» **EXERCISE PROMPT**
Check every line below for the word "signatory" and copy each one that has it.

Web document revisions

+ + + + +

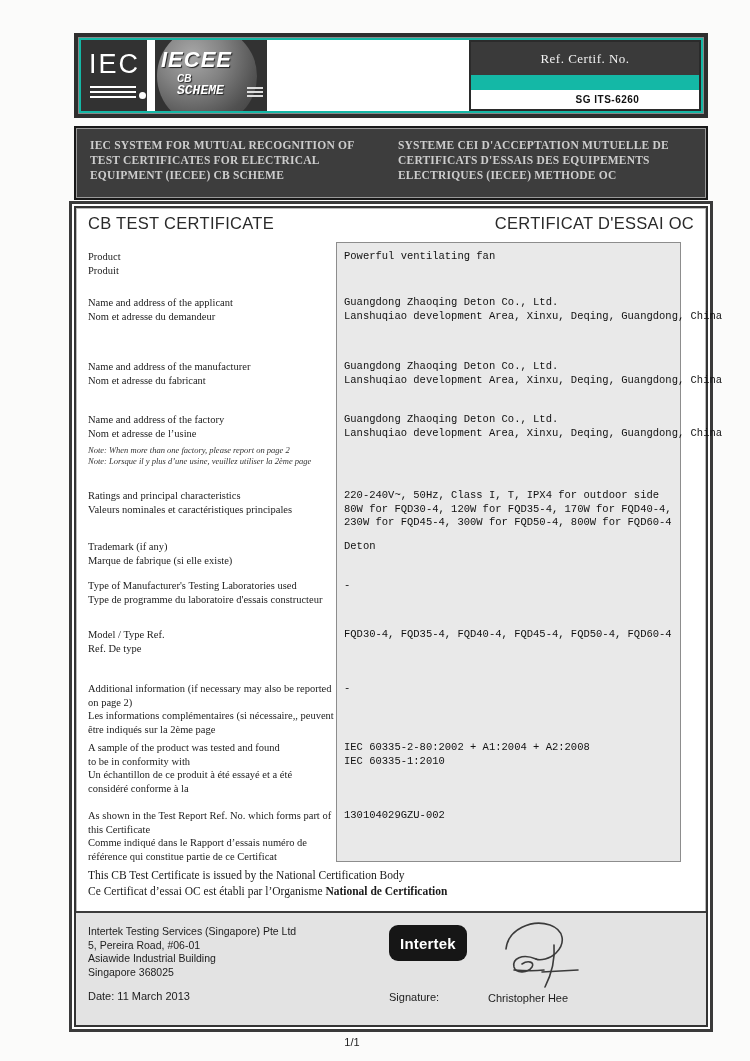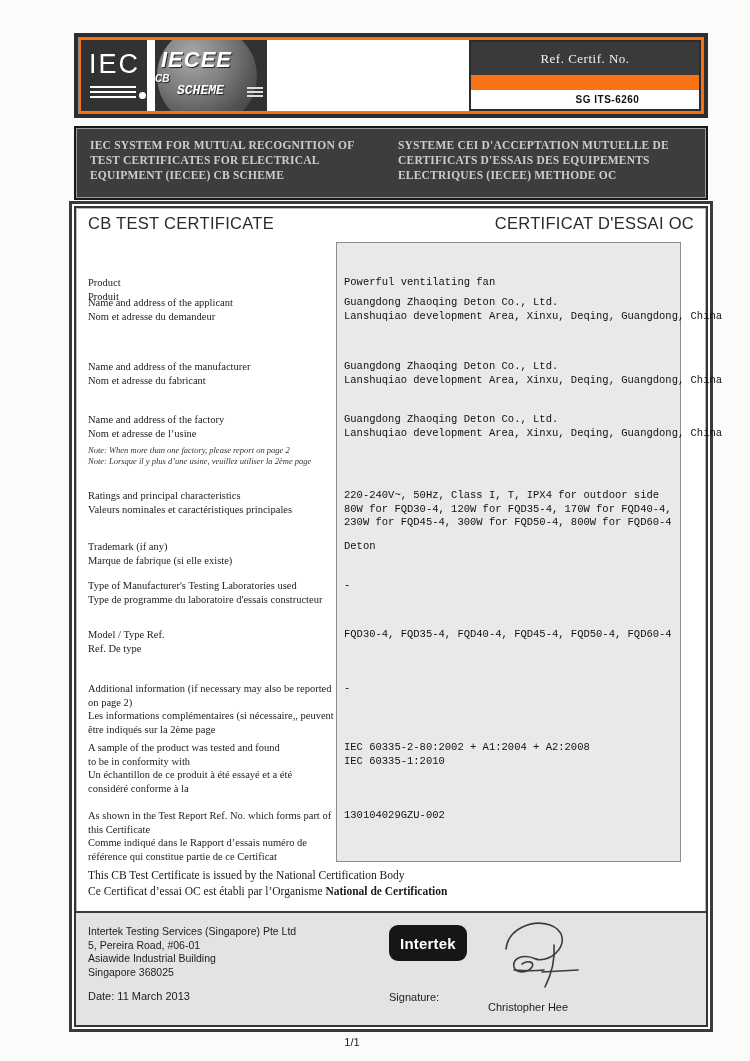--- a/index.html
+++ b/index.html
@@ -9,7 +9,7 @@
 
   
   .header-frame{
-    height:85px; background:#f97316;
+    height:85px; background:#14b8a6;
     border:4px solid #2e2e2e; box-shadow: inset 0 0 0 1px #888;
     display:flex; align-items:stretch; padding:3px;
   }

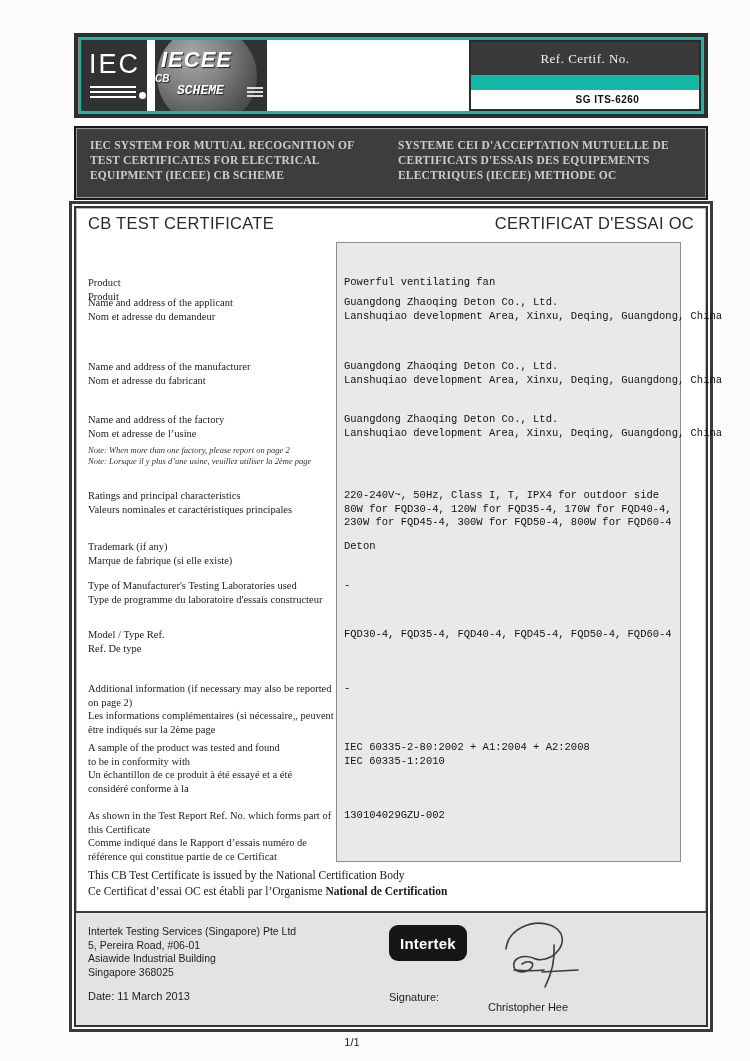--- a/index.html
+++ b/index.html
@@ -24,7 +24,7 @@
   .globe{ position:absolute; left:2px; top:-14px; width:100px; height:100px; border-radius:50%;
     background:radial-gradient(circle at 35% 30%, #bdbdbd 0%, #8f8f8f 35%, #565656 70%, #3a3a3a 100%); opacity:.85;}
   .iecee-text{ position:relative; color:#fff; font-style:italic; font-weight:bold; font-size:22px; letter-spacing:1px; padding:7px 0 0 6px; text-shadow:1px 1px 1px #222; }
-  .cb-text{ position:relative; color:#fff; font-style:italic; font-weight:bold; font-size:10px; line-height:11px; text-shadow:1px 1px 1px #222;}
+  .cb-text{ position:relative; color:#fff; font-style:italic; font-weight:bold; font-size:10px; padding-left:22px; line-height:11px; text-shadow:1px 1px 1px #222;}
   .scheme-text{ position:relative; color:#fff; font-style:italic; font-weight:bold; font-size:13px; padding-left:22px; line-height:14px; text-shadow:1px 1px 1px #222;font-family:Liberation Mono, monospace;}
   .scheme-lines{ position:absolute; right:4px; bottom:12px; width:16px; }
   .scheme-lines i{ display:block; height:2px; background:#ddd; margin-bottom:2px; }

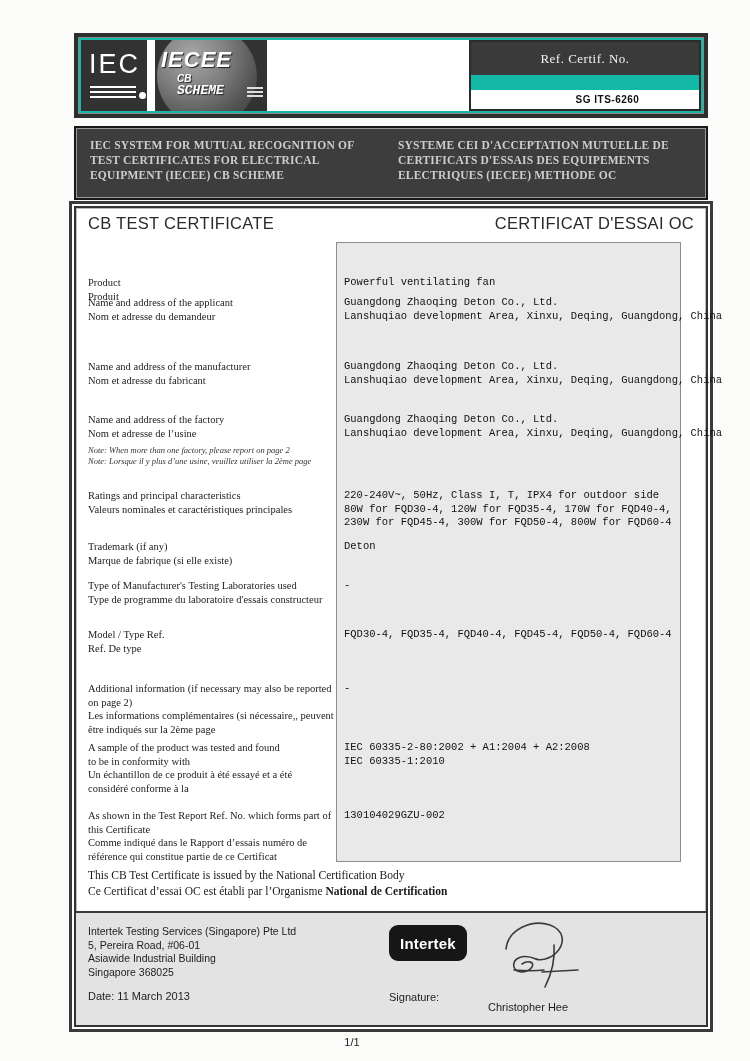--- a/index.html
+++ b/index.html
@@ -55,7 +55,7 @@
   .val{ position:absolute; left:268px; width:330px; font-size:10.5px; line-height:13.5px; color:#111; white-space:nowrap;font-family:Liberation Mono, monospace;}
   .notes{ position:absolute; left:12px; width:260px; font-family:"Liberation Serif",serif; font-style:italic; font-size:8.5px; line-height:10.5px; color:#333; white-space:nowrap;}
 
-  .t0{top:42px;margin-top:26px;} .t1{top:88px;} .t2{top:152px;} .t3{top:205px;} .tn{top:237px;}
+  .t0{top:42px;} .t1{top:88px;} .t2{top:152px;} .t3{top:205px;} .tn{top:237px;}
   .t4{top:281px;} .t5{top:332px;} .t6{top:371px;} .t7{top:420px;} .t8{top:474px;}
   .t9{top:533px;} .t10{top:601px;}
 

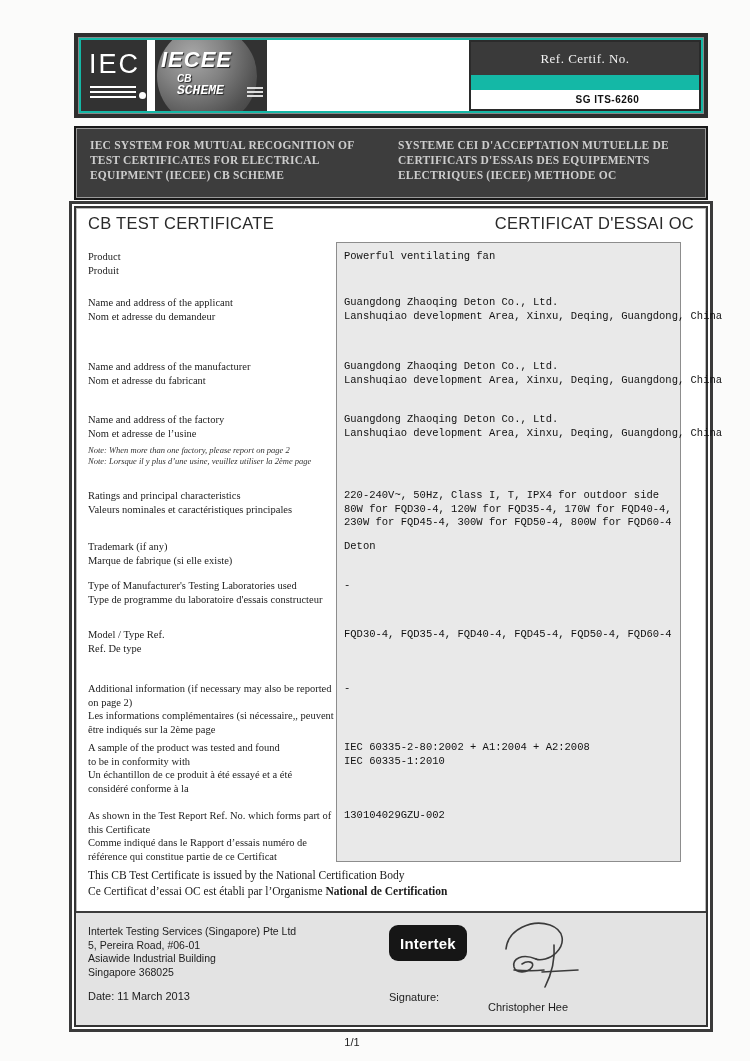--- a/index.html
+++ b/index.html
@@ -69,7 +69,7 @@
   .intertek-logo{ position:absolute; left:313px; top:12px; width:78px; height:36px; background:#161616; border-radius:9px; display:flex; align-items:center; justify-content:center; color:#fff; font-weight:bold; font-size:15px; letter-spacing:.2px;}
   .sig-mark{ position:absolute; left:416px; top:2px; }
   .sig-label{ position:absolute; left:313px; top:78px; font-size:11px; color:#1d1d1d;}
-  .signatory{ position:absolute; left:412px; top:88px; font-size:11px; color:#1d1d1d;}
+  .signatory{ position:absolute; left:412px; top:79px; font-size:11px; color:#1d1d1d;}
 
   .page-number{ margin-top:9px; text-align:center; padding-right:78px; font-size:11px; color:#222; }
 </style>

+ + + + +

» **TASK RESULT**
-  .signatory{ position:absolute; left:412px; top:88px; font-size:11px; color:#1d1d1d;}
+  .signatory{ position:absolute; left:412px; top:79px; font-size:11px; color:#1d1d1d;}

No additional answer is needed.